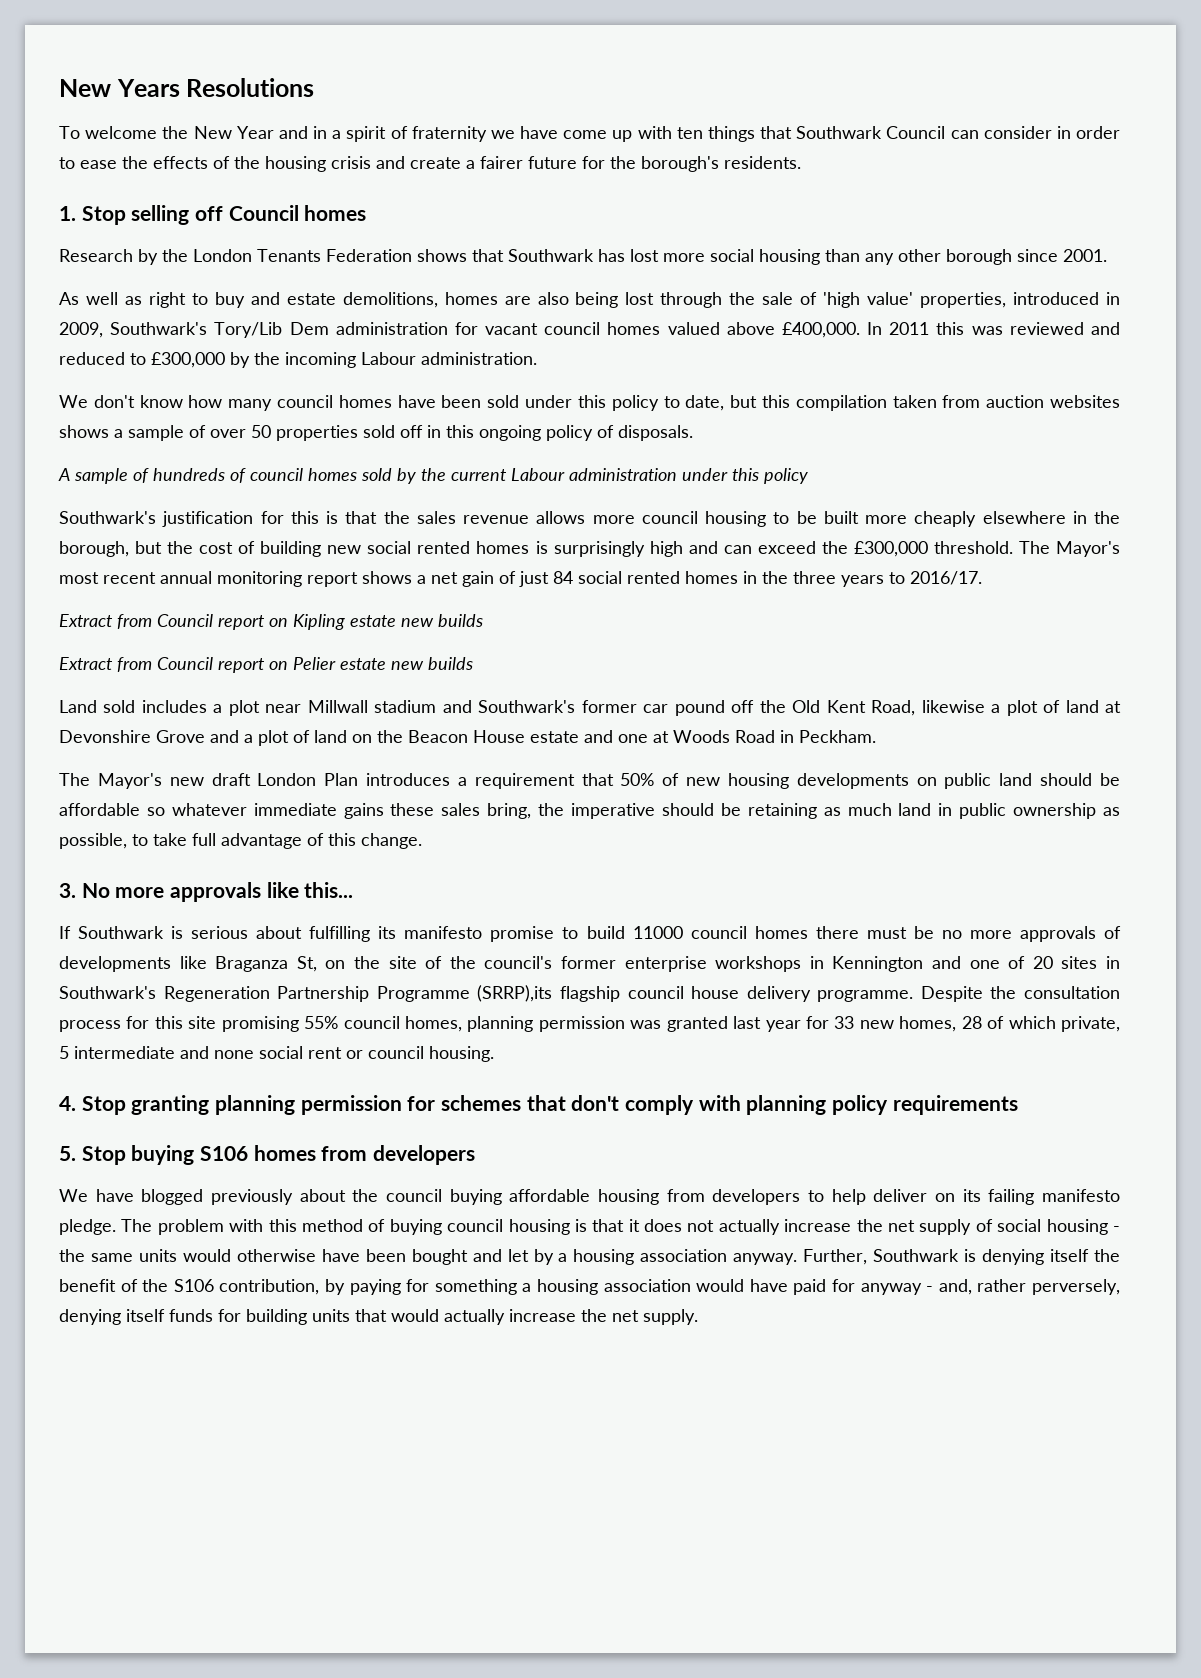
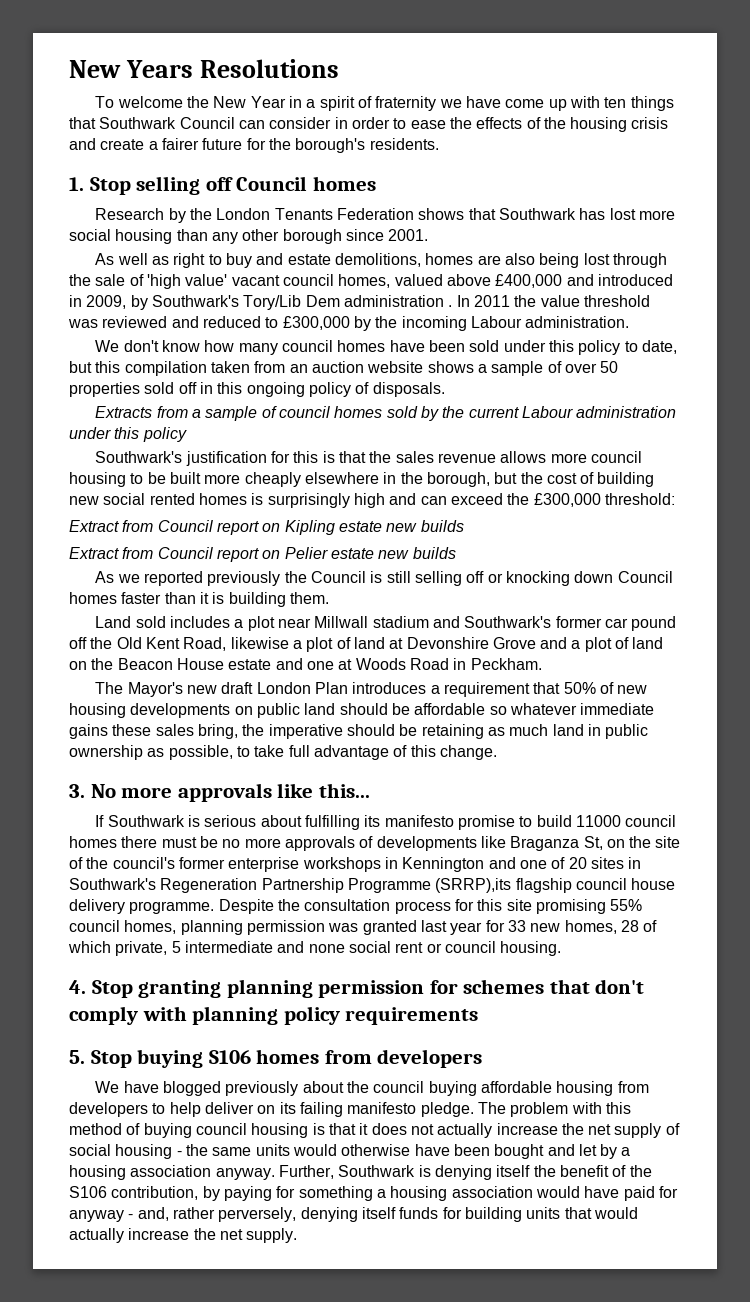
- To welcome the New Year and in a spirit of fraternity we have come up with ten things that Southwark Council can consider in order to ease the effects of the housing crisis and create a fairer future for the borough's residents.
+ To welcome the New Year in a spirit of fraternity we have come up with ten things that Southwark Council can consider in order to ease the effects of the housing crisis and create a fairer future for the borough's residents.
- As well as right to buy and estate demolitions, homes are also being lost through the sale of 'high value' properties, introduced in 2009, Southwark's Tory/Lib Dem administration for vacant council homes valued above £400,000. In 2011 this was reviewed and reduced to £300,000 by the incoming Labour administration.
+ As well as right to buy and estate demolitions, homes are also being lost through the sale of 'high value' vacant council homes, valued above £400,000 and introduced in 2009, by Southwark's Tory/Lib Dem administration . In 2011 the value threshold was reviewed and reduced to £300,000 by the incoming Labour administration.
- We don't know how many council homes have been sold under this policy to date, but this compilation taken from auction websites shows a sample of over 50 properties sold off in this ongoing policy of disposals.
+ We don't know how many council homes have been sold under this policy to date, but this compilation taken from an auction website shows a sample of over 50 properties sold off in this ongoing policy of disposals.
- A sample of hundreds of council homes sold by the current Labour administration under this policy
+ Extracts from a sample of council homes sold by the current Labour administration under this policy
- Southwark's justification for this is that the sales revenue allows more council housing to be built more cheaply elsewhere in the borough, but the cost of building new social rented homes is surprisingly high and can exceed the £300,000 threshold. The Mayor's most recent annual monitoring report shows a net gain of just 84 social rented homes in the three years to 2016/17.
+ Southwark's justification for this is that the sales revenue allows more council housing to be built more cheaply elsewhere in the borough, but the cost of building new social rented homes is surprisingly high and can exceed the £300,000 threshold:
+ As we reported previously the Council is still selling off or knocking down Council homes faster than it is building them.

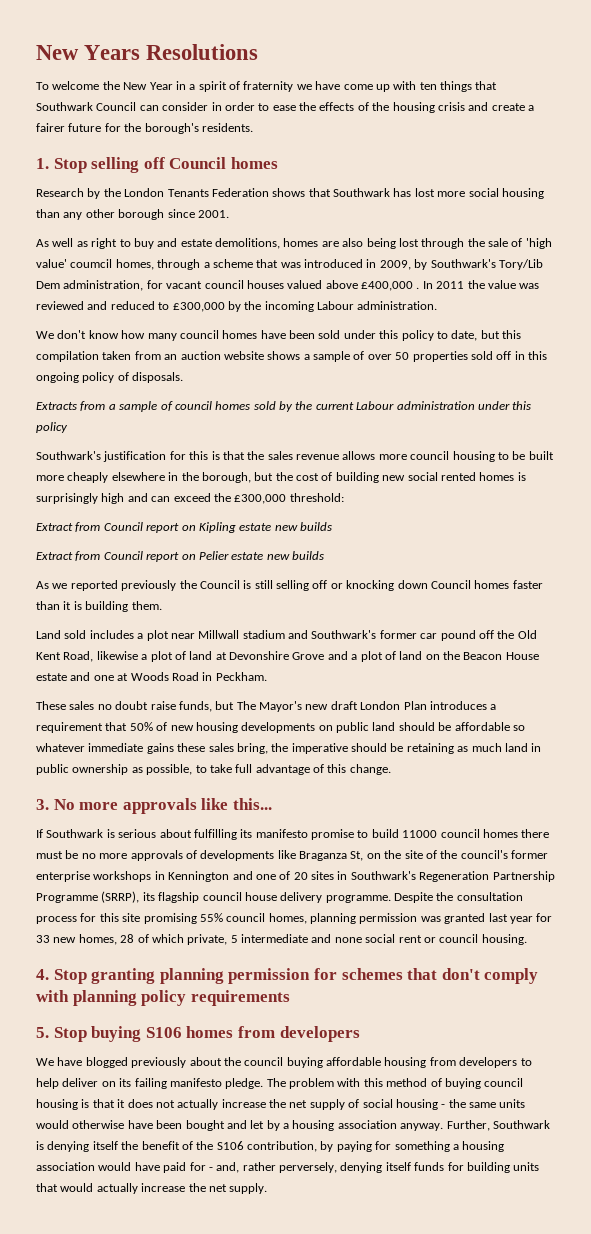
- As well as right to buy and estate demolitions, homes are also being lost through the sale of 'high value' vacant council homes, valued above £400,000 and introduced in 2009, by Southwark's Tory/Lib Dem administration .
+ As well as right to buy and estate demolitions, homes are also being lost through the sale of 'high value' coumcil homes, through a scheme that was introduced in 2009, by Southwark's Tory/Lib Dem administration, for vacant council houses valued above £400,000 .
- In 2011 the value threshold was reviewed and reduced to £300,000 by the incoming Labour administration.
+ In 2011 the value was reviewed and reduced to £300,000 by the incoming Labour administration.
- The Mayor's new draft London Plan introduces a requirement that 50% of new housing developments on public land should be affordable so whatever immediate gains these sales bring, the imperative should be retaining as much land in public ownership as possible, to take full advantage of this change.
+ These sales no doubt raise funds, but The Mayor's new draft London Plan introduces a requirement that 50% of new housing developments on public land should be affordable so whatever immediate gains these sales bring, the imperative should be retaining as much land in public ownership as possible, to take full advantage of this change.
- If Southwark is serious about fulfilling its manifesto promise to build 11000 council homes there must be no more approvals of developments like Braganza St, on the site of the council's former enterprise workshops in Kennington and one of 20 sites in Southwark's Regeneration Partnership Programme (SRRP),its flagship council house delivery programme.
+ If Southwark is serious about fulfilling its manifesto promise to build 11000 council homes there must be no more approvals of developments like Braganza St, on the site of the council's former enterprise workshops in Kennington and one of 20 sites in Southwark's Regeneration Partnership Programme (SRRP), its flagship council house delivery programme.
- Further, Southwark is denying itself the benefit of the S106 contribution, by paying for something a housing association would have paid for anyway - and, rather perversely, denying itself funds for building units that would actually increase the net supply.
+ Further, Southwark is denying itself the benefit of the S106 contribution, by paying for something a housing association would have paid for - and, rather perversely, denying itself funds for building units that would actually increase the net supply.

| WHAT TO WORK ON |
Filter the entries down to the lines with the word "affordable" in them, and copy those lines.

| OUTPUT OF THE TASK |
- The Mayor's new draft London Plan introduces a requirement that 50% of new housing developments on public land should be affordable so whatever immediate gains these sales bring, the imperative should be retaining as much land in public ownership as possible, to take full advantage of this change.
+ These sales no doubt raise funds, but The Mayor's new draft London Plan introduces a requirement that 50% of new housing developments on public land should be affordable so whatever immediate gains these sales bring, the imperative should be retaining as much land in public ownership as possible, to take full advantage of this change.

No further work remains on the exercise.